Soundpad is an intelligent musical instrument, which let musicians create their own tracks by making combinations of multiple sound samples. Soundpad provides three modes for users, namely preset mode, AI mode and record mode. With preset mode, each button is loaded with a pre-processed sound clip of the song “Harder, Better, Stronger, Faster” by Daft Punk. While AI mode leverages voice recognition to identify a user-specified instrument to be loaded in buttons. For record mode, it offers more flexibility allowing users to record any sound and then uses it for composition.


Generic placeholder image

Project Objective:

  • Play music through a external speaker when pressing buttons
  • Recognize voice and load specific sound samples
  • Record sound using microphone

Design

Neotrellis Setup

The Neotrellis 4x4 button pad boards are fully tile-able and communicate over I2C. With both Arduino/C++ and CircuitPython/Python library support, we can use the pad with any and all microcontroller like Raspberry Pi. First we wired up a NeoTrellis to our board exactly as shown in the Fig 1. We soldered the VIN to 5V, GND to GND, SDA to I2C data SDA, and SCL to I2C clock SCL.

Generic placeholder image

Fig.1 Wiring of Raspberry Pi with I2C created by Adafruit

Then we needed to install the Adafruit CircuitPython Neotrellis library on the CircuitPython board. This library allowed us to easily write Python code that read the button presses, and then lit up the LEDs. We ran the standard updates sudo apt-get update and sudo pip3 install --upgrade setuptools to update our Pi and Python. Since a vast number of the CircuitPython drivers used I2C and SPI for interfacing, we would get those enabled. I2C was a very commonly used standard designed to allow one chip to talk to another. We ran sudo raspi-config, went to interfacing options, and enabled I2C and SPI to install support for the ARM core and linux kernel. We typed the commands sudo i2cdetect -y 1 and ls -l /dev/spidev* to test our configuration. Once we were done with both and had rebooed, we verified the I2C and SPI devices with the command ls /dev/i2c* /dev/spi* and the response was /dev/i2c-1 /dev/spidev0.0 /dev/spidev0.1.
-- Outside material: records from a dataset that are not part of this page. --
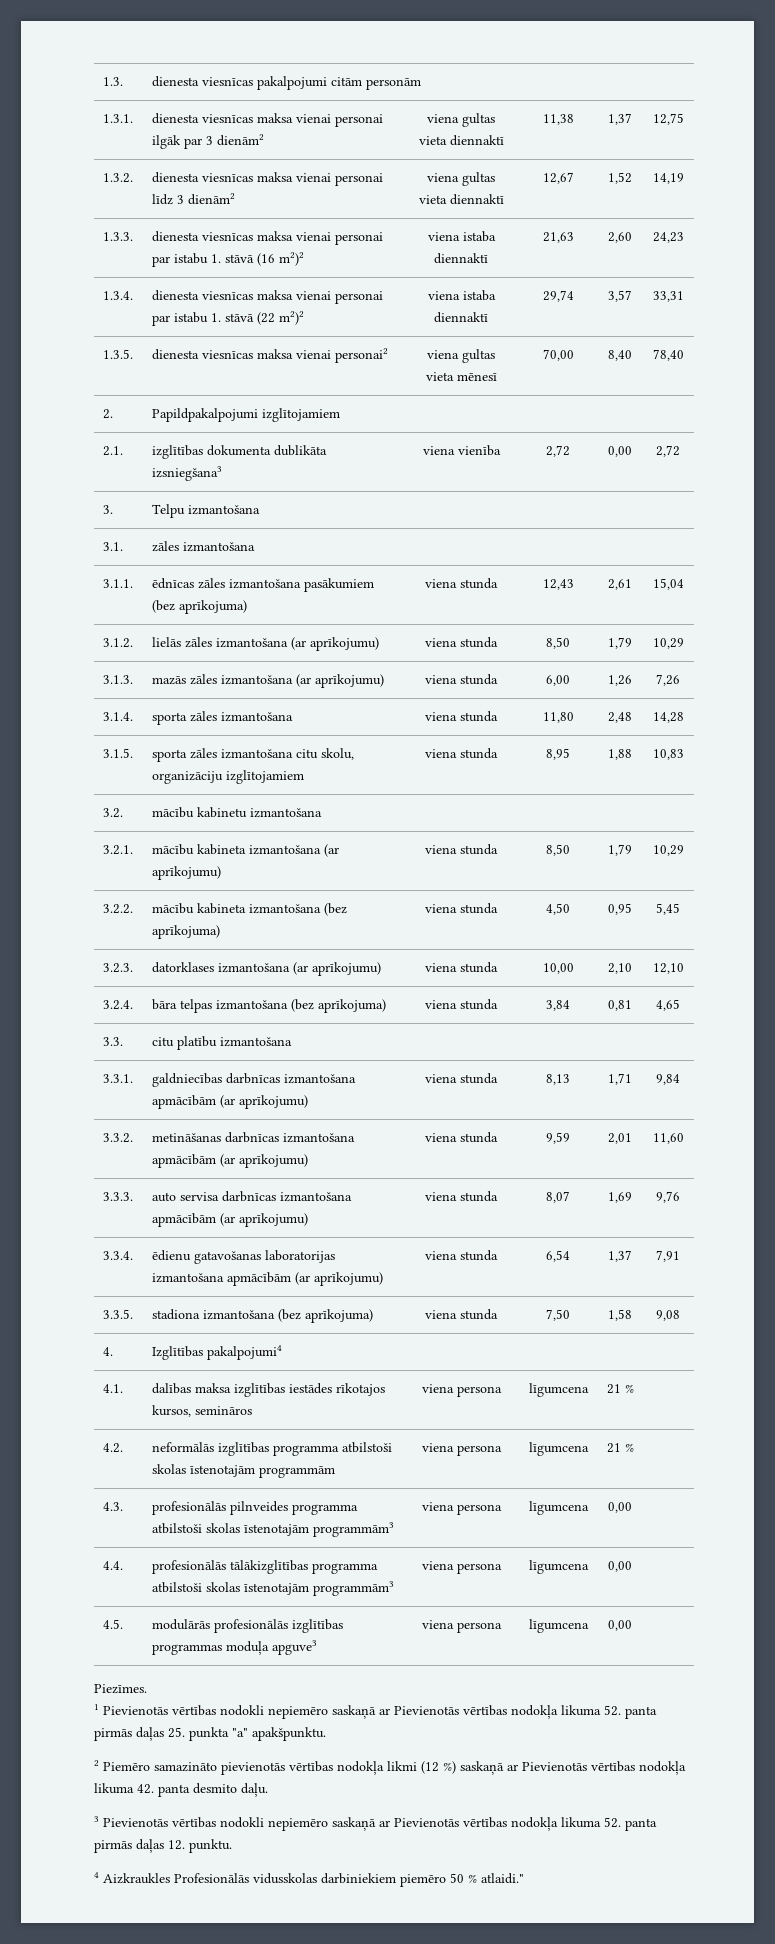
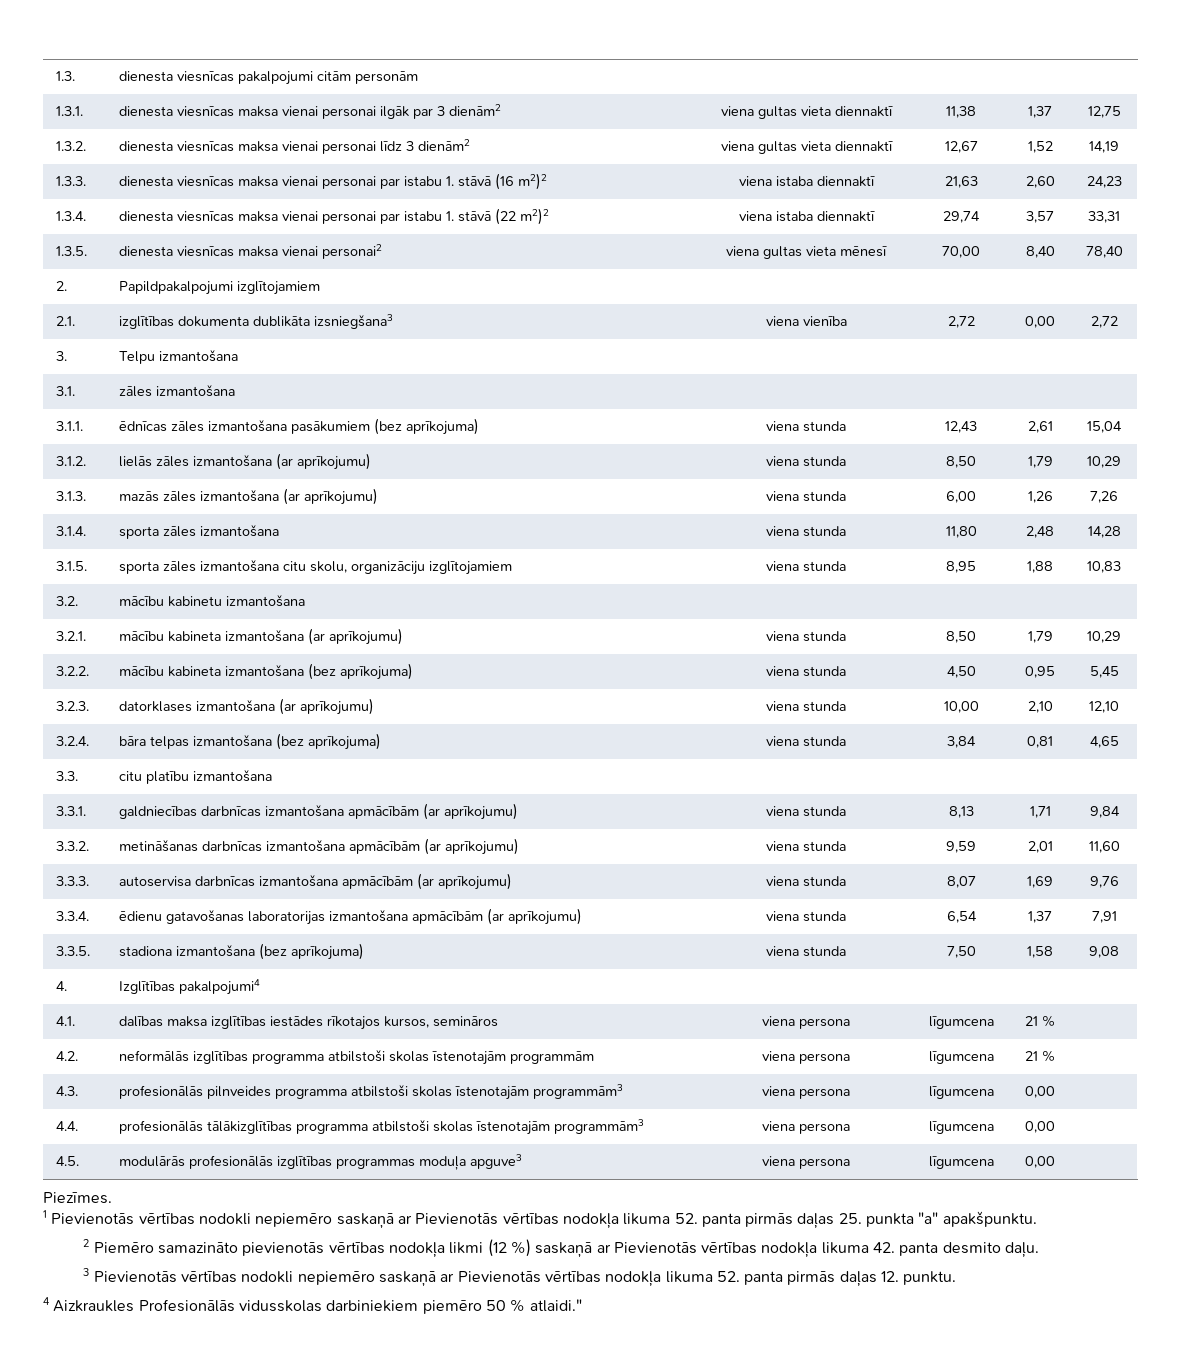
- 3.3.3. | auto servisa darbnīcas izmantošana apmācībām (ar aprīkojumu) | viena stunda | 8,07 | 1,69 | 9,76
+ 3.3.3. | autoservisa darbnīcas izmantošana apmācībām (ar aprīkojumu) | viena stunda | 8,07 | 1,69 | 9,76

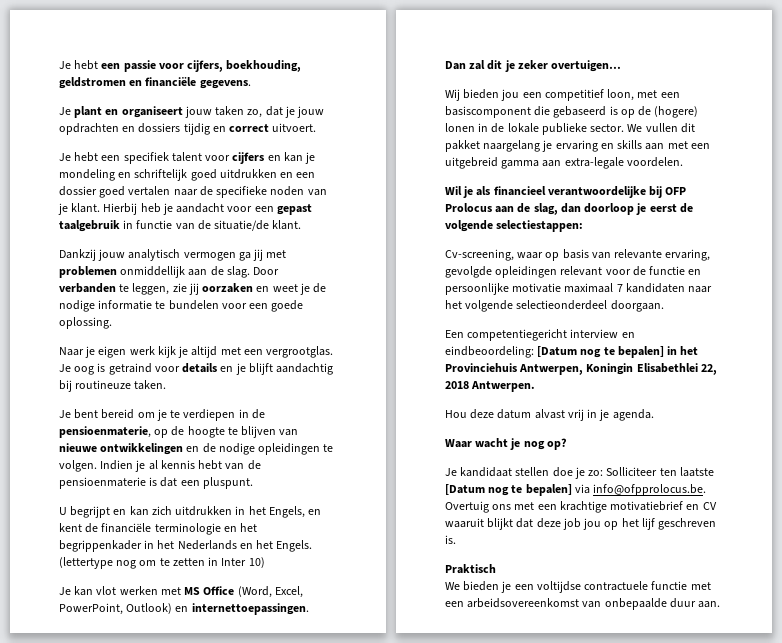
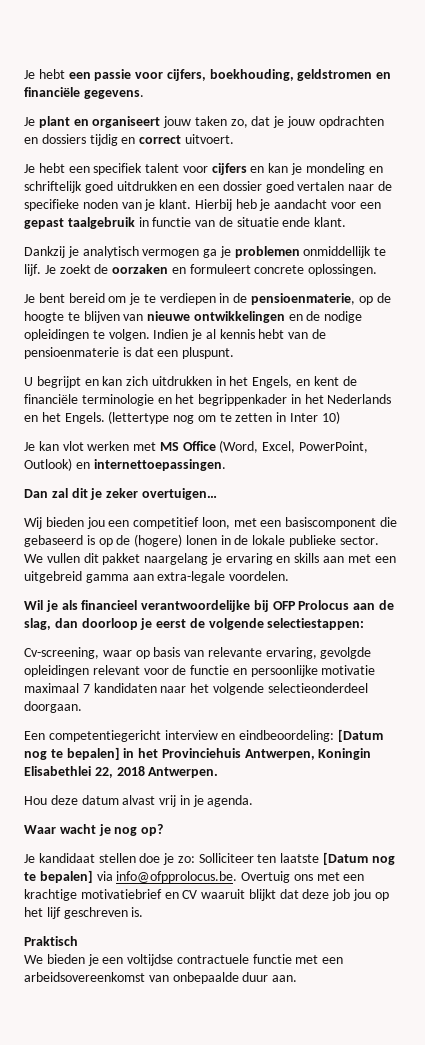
- Hierbij heb je aandacht voor een gepast taalgebruik in functie van de situatie/de klant.
+ Hierbij heb je aandacht voor een gepast taalgebruik in functie van de situatie ende klant.
- Dankzij jouw analytisch vermogen ga jij met problemen onmiddellijk aan de slag. Door verbanden te leggen, zie jij oorzaken en weet je de nodige informatie te bundelen voor een goede oplossing.
- Naar je eigen werk kijk je altijd met een vergrootglas. Je oog is getraind voor details en je blijft aandachtig bij routineuze taken.
+ Dankzij je analytisch vermogen ga je problemen onmiddellijk te lijf. Je zoekt de oorzaken en formuleert concrete oplossingen.

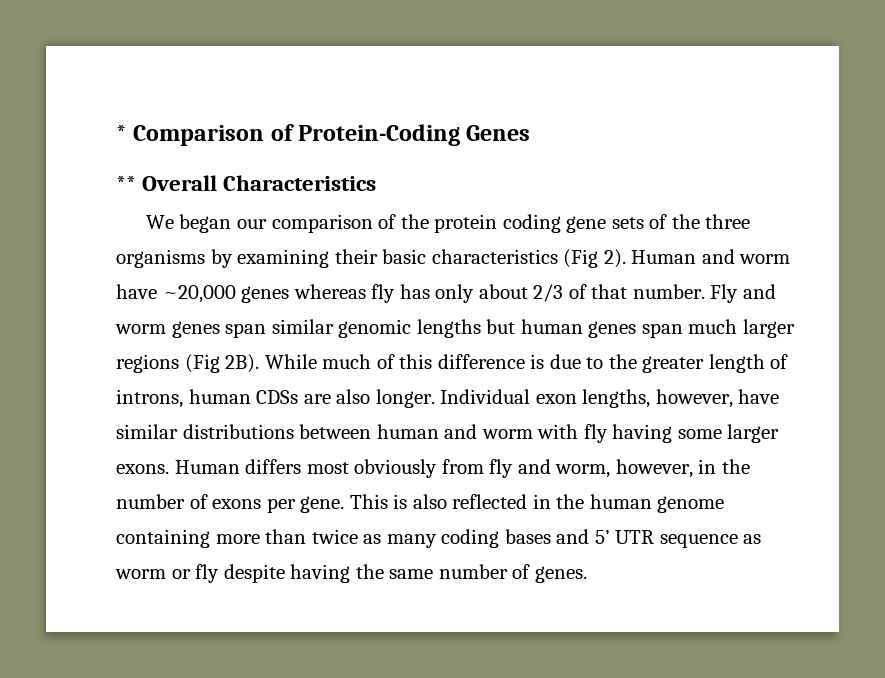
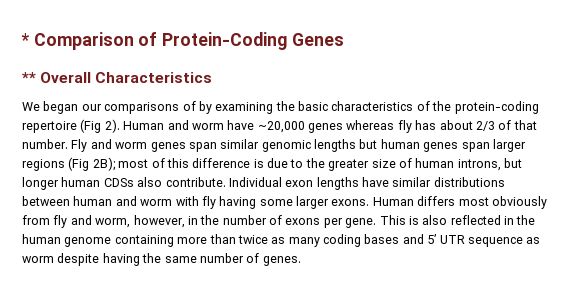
- We began our comparison of the protein coding gene sets of the three organisms by examining their basic characteristics (Fig 2).
+ We began our comparisons of by examining the basic characteristics of the protein-coding repertoire (Fig 2).
- Human and worm have ~20,000 genes whereas fly has only about 2/3 of that number.
+ Human and worm have ~20,000 genes whereas fly has about 2/3 of that number.
- Fly and worm genes span similar genomic lengths but human genes span much larger regions (Fig 2B). While much of this difference is due to the greater length of introns, human CDSs are also longer. Individual exon lengths, however, have similar distributions between human and worm with fly having some larger exons.
+ Fly and worm genes span similar genomic lengths but human genes span larger regions (Fig 2B); most of this difference is due to the greater size of human introns, but longer human CDSs also contribute. Individual exon lengths have similar distributions between human and worm with fly having some larger exons.
- This is also reflected in the human genome containing more than twice as many coding bases and 5’ UTR sequence as worm or fly despite having the same number of genes.
+ This is also reflected in the human genome containing more than twice as many coding bases and 5’ UTR sequence as worm despite having the same number of genes.

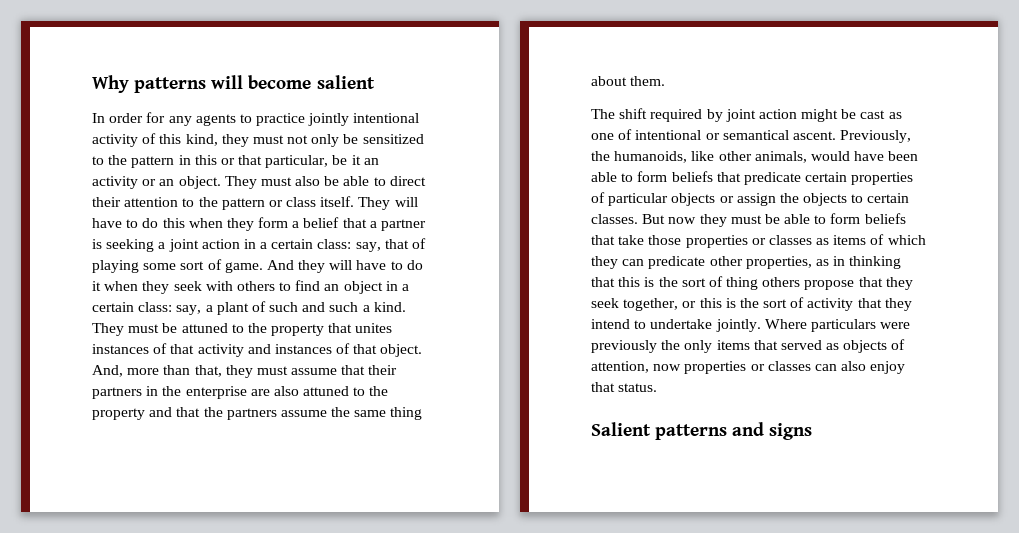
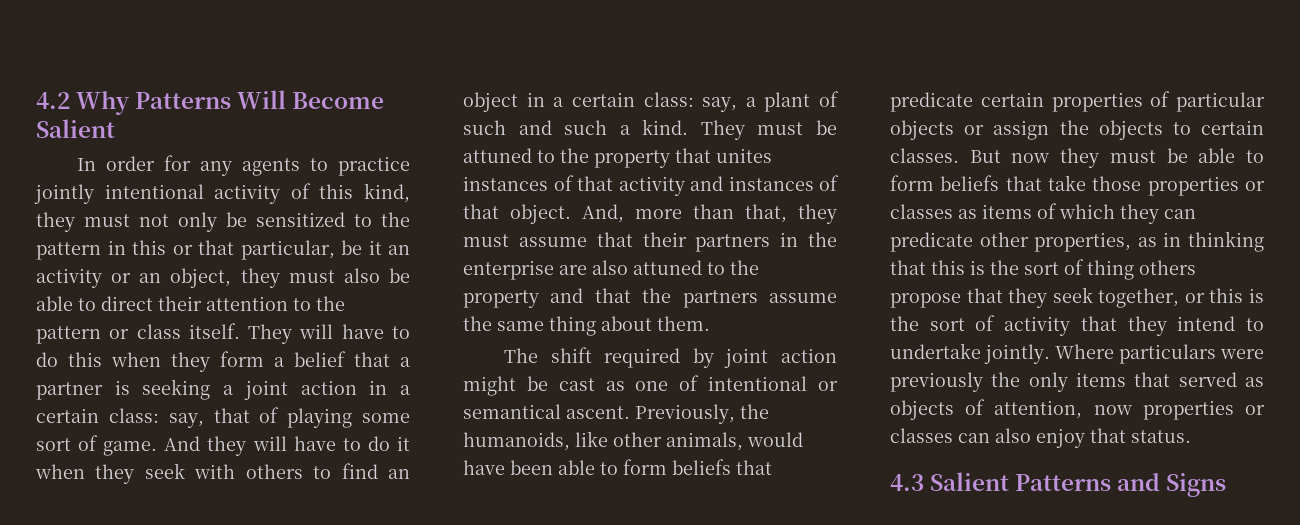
- Why patterns will become salient
+ 4.2 Why Patterns Will Become Salient
- In order for any agents to practice jointly intentional activity of this kind, they must not only be sensitized to the pattern in this or that particular, be it an activity or an object. They must also be able to direct their attention to the pattern or class itself.
+ In order for any agents to practice jointly intentional activity of this kind, they must not only be sensitized to the pattern in this or that particular, be it an activity or an object, they must also be able to direct their attention to the pattern or class itself.
- Salient patterns and signs
+ 4.3 Salient Patterns and Signs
We have encountered a problem when setting the I2C address. At first, running the test program always gives an error saying that there is no I2C device on address 0x2e. However, according to Adafruit documentation, the default address is set to 0x2F, which made us confused. As expected, the I2C address should be 0x30. 0x2E is one smaller than 0x2F, hence we figured out the problem. It should be noted that the default address for Neotrellis is 0x2E rather than 0x2F as specified in Adafruit documentation. Solder jumper A0 sets the lowest bit with a value of 1. By soldering A0, the I2C address is now 0x2E + 1 = 0x2F.

Generic placeholder image

Fig.2 Neotrellis Soldering

User Interface Design

Soundpad contains a home screen and three subscreens. The home screen will direct users to three modes. All three subscreens contain a back button to direct you back to the home screen. The background images are both picked and downloaded from Google. In AI mode, if a user hits the confirm button before the start button, a warning will be displayed at the center of the touchscreen. After saying a word, the context of voice will be displayed on the screen. In record mode, there will be a line of text above four buttons indicating the status update to users. If the start button is pressed, it will show "Recording..."". If the play button is selected, the text will be changed to "Playing...".

Generic placeholder image

Generic placeholder image Generic placeholder image Generic placeholder image

Fig.3 GUI design

Sound Preprocessing

Since Raspberry Pi can only play very specific types of audio files, audio preprocessing is needed before loading to the Soundpad. In Preset Mode, each button is loaded with a clip from the song Harder, Better, Faster, Stronger from Daft Punk, which is one of the most popular songs in electronic music. However, we cannot just cut the whole piece of song into clips. Audio files conversion into PCM 16-bit Mono WAV files at 22KHz sample rate, which is the best for microcontrollers to play WAV files, is also necessary.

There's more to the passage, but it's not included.